One of the explanations of model variance and deviation: overfitting

Source: Internet
Author: User

Original article: http://blog.csdn.net/vivihe0/article/details/33317041

When talking about model over-fitting, we often hear about the variance and deviation of the model. This series uses polynomial fitting as an example to describe what is the variance and deviation of the model, the relationship between model complexity and Model Prediction effect is further illustrated.

We use computers to generate sample data points for polynomial fitting. To facilitate the display of fitting functions on a two-dimensional plane, our input vectors and output vectors are all one-dimensional. The data generation function is:

Y = sin (2 * pI * X)

According to this function, we use (0, 0.1 ,...., 0.9, 1) These 11 points are used as input sample X to generate y values, and then a normal distribution noise item with the mean value 0 and standard deviation of 0.3 is superimposed on Y, the target output sample T is generated. We use these 11 sample points to fit the polynomials of four different numbers, and then apply the corresponding curves to the real functional relationships respectively. Y = sin (2 * pI * X). In this way, we can see whether the fitted curves have extracted the hidden functional relationships behind 11 sample points.

Note: In actual applications, we do not know the real functional relationships that generate data. In that case, our goal is to fit a curve by just 10 sample points without knowing the real function relationship, and then predict its T value for the unknown x value. In this article, we know the real functional relationships that generate data.

The following is the corresponding Matlab code. Here we directly use the polynomial fitting functions polyfit and polyval of Matlab.

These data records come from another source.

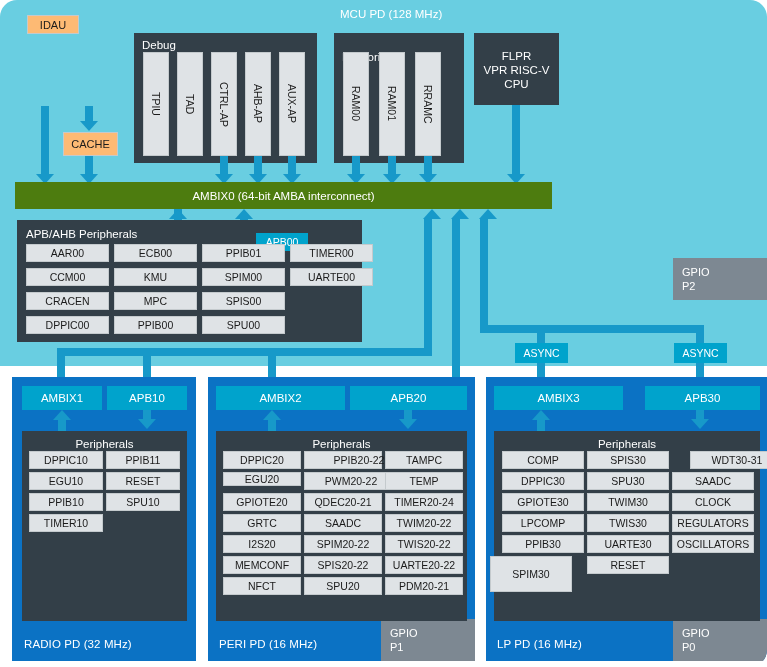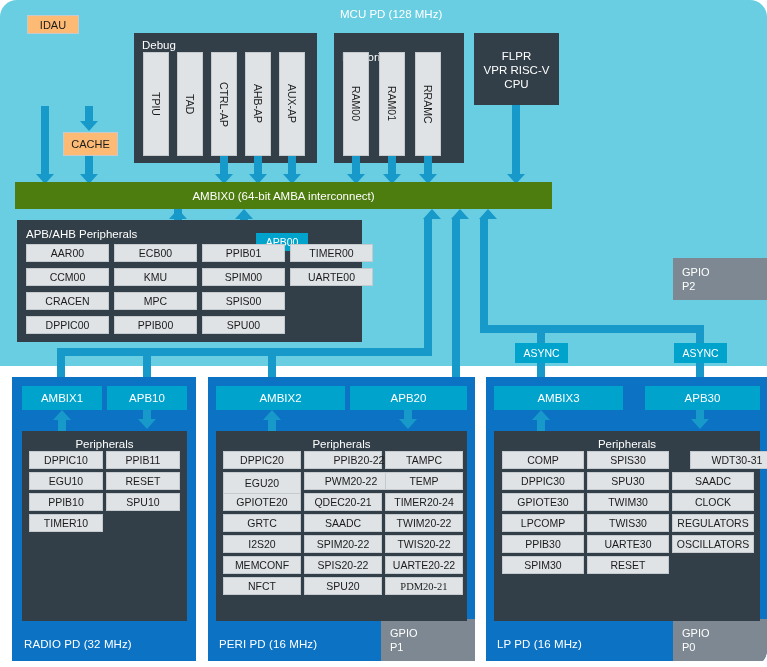"EGU20" div.abs { height: 22px -> 14px }
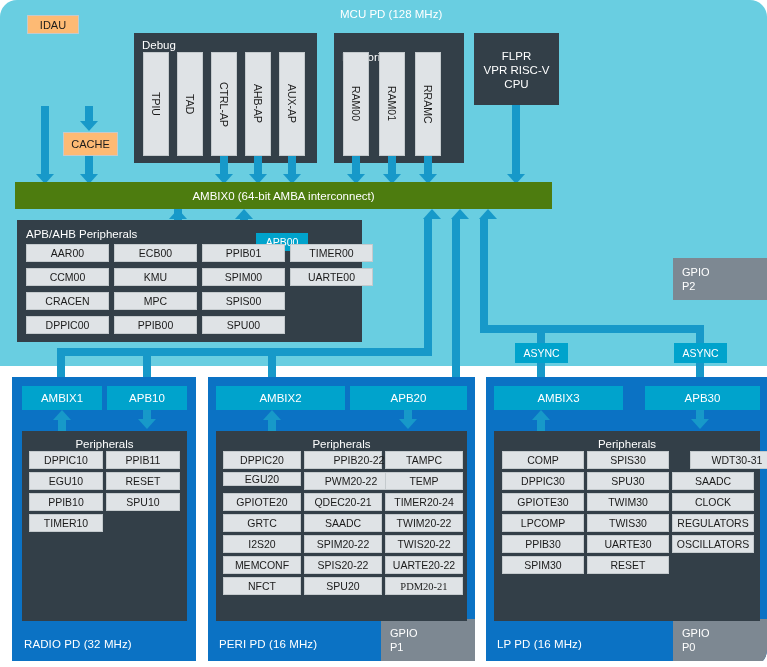"SPIM30" div.abs { height: 18px -> 36px; left: 502px -> 490px }
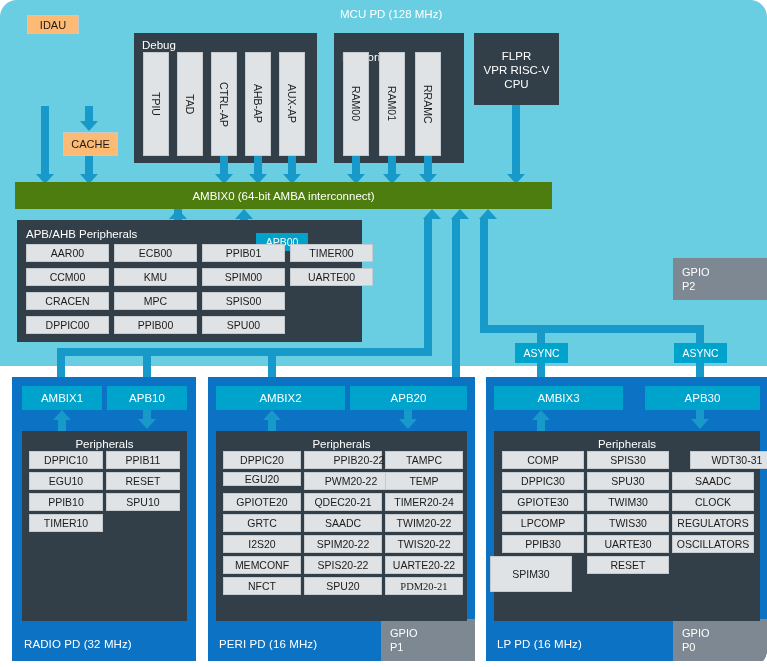"PDM20-21" div.abs { font-family: Liberation Serif, serif -> none }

The polyfit function can calculate the polynomial fitting coefficient of a specified order. The polyfit function calculates the output value of a given input variable based on the coefficient. For details about its usage, see the following code.

[Plain] View plaincopy
  1. % Generates 10 data points for polynomial fitting
  2. Xtrain = 0: 0. 1:1;
  3. TTrain = sin (2 * pI * xtrain) + normrnd (0, 0.3, 1, 11 );
  4. % Fit four polynomials of different order
  5. Poly = cell (1, 4 );
  6. P = [1, 2, 3, 10];
  7. For I = 1: 4
  8. Poly {I} = polyfit (xtrain, tTrain, P (I ));
  9. End
  10. % Set the sample point for curve drawing
  11. Xgrid = 0: 0.01: 1;
  12. % Create a graph
  13. Figure
  14. % Polynomial fitting
  15. For I = 1: 4
  16. Subplot (2, 2, I );
  17. Plot (xgrid, sin (2 * pI * xgrid), 'B ');
  18. Hold on
  19. Plot (xtrain, tTrain, 'O ');
  20. Plot (xgrid, polyval (poly {I}, xgrid), 'R ');
  21. Set (GCA, 'ylim', [-2, 2]);
  22. Title (sprintf ('order: % d', P (I), 'fontsize', 20 );
  23. End


Note that the Blue Line in the figure is the function relation that generates the real data points, the circle is the data points, and the red line is the fitted polynomial curve.

It can be seen that when the order is 1 and 2, the fitting effect is not good, and the fitting curve is far from the sine curve y = sin (2 * pI * X. When the order is 3, the fitting effect is better. When we increase the order to 9, the polynomials perfectly fit the 10 data points. In fact, the fitting curve accurately passes through 10 sample points, however, the fitting curve is very different from Y = sin (2 * pI * X.

The first two subgraphs are called underfitting. In this case, because the order of the model is low, the model used for fitting is not flexible enough, therefore, the information contained in the data is not effectively extracted. The last subgraph is called overfitting. In this case, the model is too flexible to adapt to any random fluctuations in data, in this way, the noise contained in the data is used as valuable information. Therefore, both cases need to be avoided. What we need is to make a compromise between the two cases, that is, the fitting model cannot be too complex or simple.

Of course, you will say that in actual application, we do not know what function the data is generated by (that is, we cannot draw the Blue Line in the graph ), so how can we determine whether there is any fitting? Listen again.

Well, the conclusion of this article is: Too far away.

Contact Us

The content source of this page is from Internet, which doesn't represent Alibaba Cloud's opinion; products and services mentioned on that page don't have any relationship with Alibaba Cloud. If the content of the page makes you feel confusing, please write us an email, we will handle the problem within 5 days after receiving your email.

If you find any instances of plagiarism from the community, please send an email to: info-contact@alibabacloud.com and provide relevant evidence. A staff member will contact you within 5 working days.

A Free Trial That Lets You Build Big!

Start building with 50+ products and up to 12 months usage for Elastic Compute Service

  • Sales Support

    1 on 1 presale consultation

  • After-Sales Support

    24/7 Technical Support 6 Free Tickets per Quarter Faster Response

  • Alibaba Cloud offers highly flexible support services tailored to meet your exact needs.